I mean, if you’re a busty girl then your options are to buy something big enough for your chest which then is way too big everywhere else, giving you that super-sought-after tent look, or to buy something that fits elsewhere but is then stretched to obscenity over your chest. The obscenity pretty much speaks for itself, and it doesn’t say what I want to be saying at my kids’ soccer games, if you know what I mean.
Bathing suit options? Ouch.
And bras? They are the absolute stupid worst of it all.
I live in a small town and I am not classy. I have no interest in Victoria’s Secret since the last time I was in there Catie squealed with delight over all of the little dresses that were ‘just her size’, and burst into tears when I wouldn’t let her try one on.
That was fun.
I’d like to be able to walk into Wal-Mart and buy a bra. But when I tried that, I found this:
Ironically, it is called ‘stylish support’.

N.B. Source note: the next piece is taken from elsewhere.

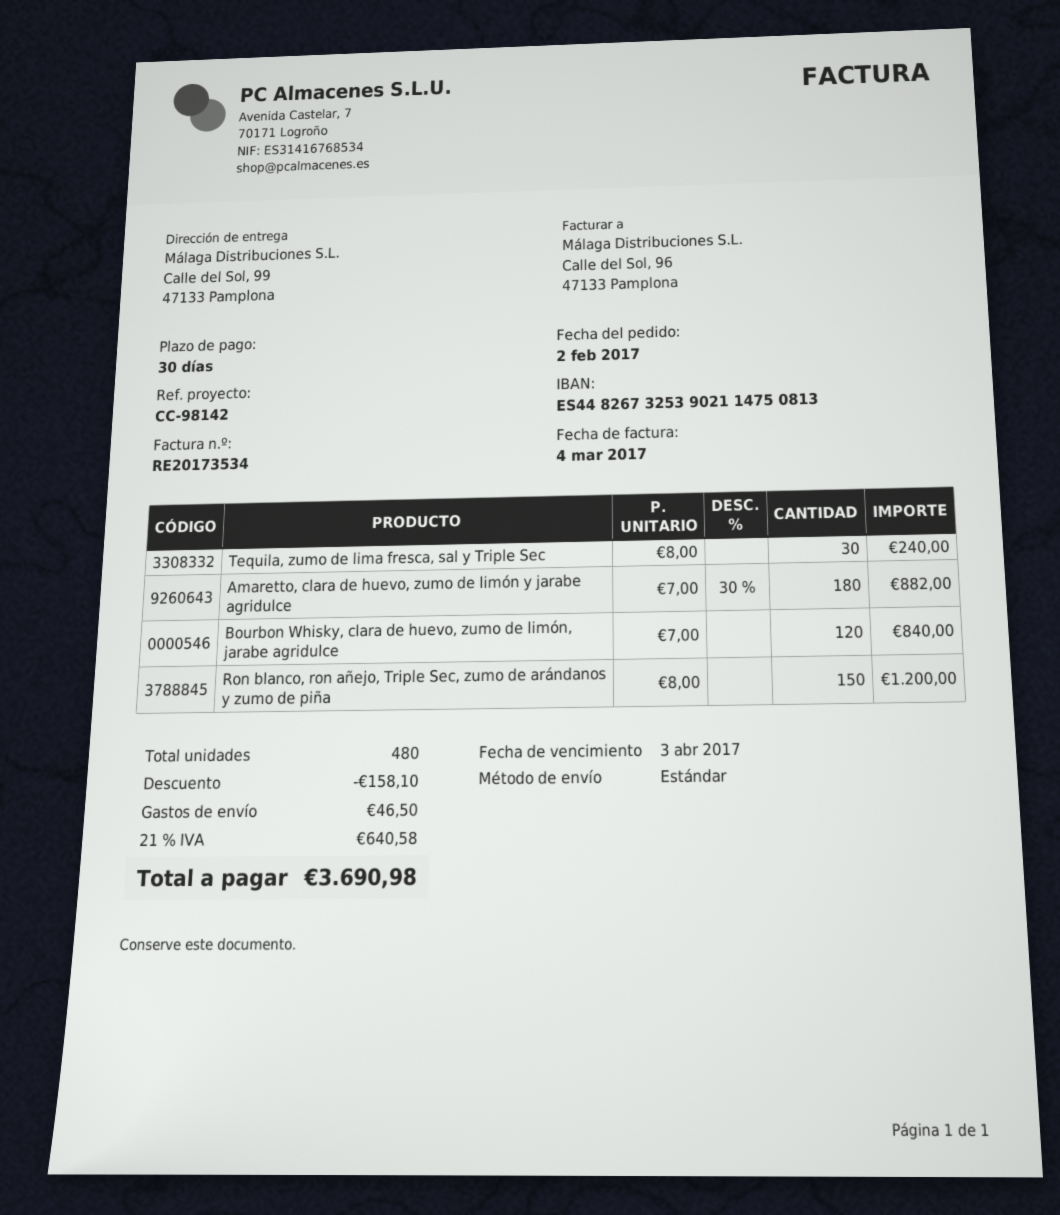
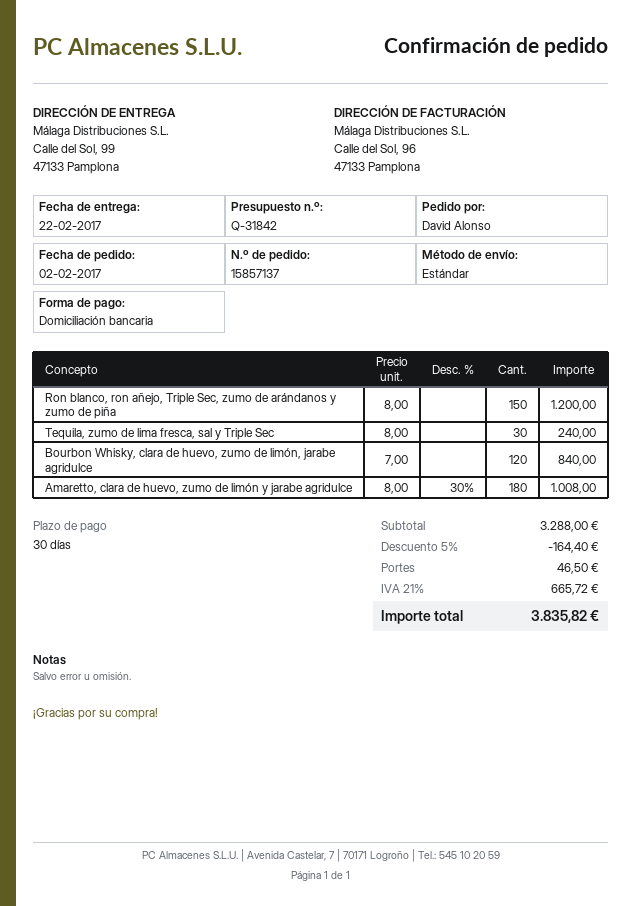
Amaretto, clara de huevo, zumo de limón y jarabe agridulce: 180 x 7.00 - 30% = 882.00 -> 180 x 8.00 - 30% = 1008.00
discount: 158.10 -> 164.40
tax: 21% = 640.58 -> 21% = 665.72
total: 3690.98 -> 3835.82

Are we even seeing the same thing?
Stylish how, exactly? It’s a tank! It’s full body armor, and no scrap of lace can make that any more attractive. I am aware that it is an undergarment and it shouldn’t matter what it looks like, but yeah… it kinda does to me. If I have to carry these babies around all the time, I need a little something to take the sting out of it. The granny bra just ain’t cutting it. And also, if you need more than one D it starts in size 38, which is not what I need.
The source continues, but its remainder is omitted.